What the exercise asks:
Give the listing again in full, exactly as written.

Extracted information START

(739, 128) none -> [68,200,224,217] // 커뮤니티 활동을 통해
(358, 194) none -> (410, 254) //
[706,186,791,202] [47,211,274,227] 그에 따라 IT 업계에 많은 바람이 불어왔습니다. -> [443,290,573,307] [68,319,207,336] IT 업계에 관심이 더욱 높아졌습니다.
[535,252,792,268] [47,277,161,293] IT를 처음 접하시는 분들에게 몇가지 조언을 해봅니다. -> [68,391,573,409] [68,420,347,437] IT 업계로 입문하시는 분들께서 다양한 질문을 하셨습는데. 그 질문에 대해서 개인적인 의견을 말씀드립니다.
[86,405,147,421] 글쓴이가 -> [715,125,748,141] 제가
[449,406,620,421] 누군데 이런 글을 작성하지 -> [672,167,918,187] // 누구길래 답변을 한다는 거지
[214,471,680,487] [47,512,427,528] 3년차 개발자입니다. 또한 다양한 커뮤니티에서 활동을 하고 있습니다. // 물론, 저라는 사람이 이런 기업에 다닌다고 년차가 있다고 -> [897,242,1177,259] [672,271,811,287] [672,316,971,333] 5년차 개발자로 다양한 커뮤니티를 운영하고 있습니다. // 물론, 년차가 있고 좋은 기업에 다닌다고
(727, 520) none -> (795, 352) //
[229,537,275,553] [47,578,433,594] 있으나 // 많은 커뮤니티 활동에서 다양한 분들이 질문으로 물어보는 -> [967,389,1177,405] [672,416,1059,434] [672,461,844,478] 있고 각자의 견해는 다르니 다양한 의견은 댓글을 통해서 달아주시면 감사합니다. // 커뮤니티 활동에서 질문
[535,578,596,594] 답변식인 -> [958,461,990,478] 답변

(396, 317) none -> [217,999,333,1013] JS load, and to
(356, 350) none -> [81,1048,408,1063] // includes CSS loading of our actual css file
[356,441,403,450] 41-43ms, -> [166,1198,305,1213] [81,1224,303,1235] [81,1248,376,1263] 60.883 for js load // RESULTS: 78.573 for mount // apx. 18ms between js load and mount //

Extracted information END

Output for this task:
(739, 128) none -> [68,200,224,217] // 커뮤니티 활동을 통해
(358, 194) none -> (410, 254) //
[706,186,791,202] [47,211,274,227] 그에 따라 IT 업계에 많은 바람이 불어왔습니다. -> [443,290,573,307] [68,319,207,336] IT 업계에 관심이 더욱 높아졌습니다.
[535,252,792,268] [47,277,161,293] IT를 처음 접하시는 분들에게 몇가지 조언을 해봅니다. -> [68,391,573,409] [68,420,347,437] IT 업계로 입문하시는 분들께서 다양한 질문을 하셨습는데. 그 질문에 대해서 개인적인 의견을 말씀드립니다.
[86,405,147,421] 글쓴이가 -> [715,125,748,141] 제가
[449,406,620,421] 누군데 이런 글을 작성하지 -> [672,167,918,187] // 누구길래 답변을 한다는 거지
[214,471,680,487] [47,512,427,528] 3년차 개발자입니다. 또한 다양한 커뮤니티에서 활동을 하고 있습니다. // 물론, 저라는 사람이 이런 기업에 다닌다고 년차가 있다고 -> [897,242,1177,259] [672,271,811,287] [672,316,971,333] 5년차 개발자로 다양한 커뮤니티를 운영하고 있습니다. // 물론, 년차가 있고 좋은 기업에 다닌다고
(727, 520) none -> (795, 352) //
[229,537,275,553] [47,578,433,594] 있으나 // 많은 커뮤니티 활동에서 다양한 분들이 질문으로 물어보는 -> [967,389,1177,405] [672,416,1059,434] [672,461,844,478] 있고 각자의 견해는 다르니 다양한 의견은 댓글을 통해서 달아주시면 감사합니다. // 커뮤니티 활동에서 질문
[535,578,596,594] 답변식인 -> [958,461,990,478] 답변

(396, 317) none -> [217,999,333,1013] JS load, and to
(356, 350) none -> [81,1048,408,1063] // includes CSS loading of our actual css file
[356,441,403,450] 41-43ms, -> [166,1198,305,1213] [81,1224,303,1235] [81,1248,376,1263] 60.883 for js load // RESULTS: 78.573 for mount // apx. 18ms between js load and mount //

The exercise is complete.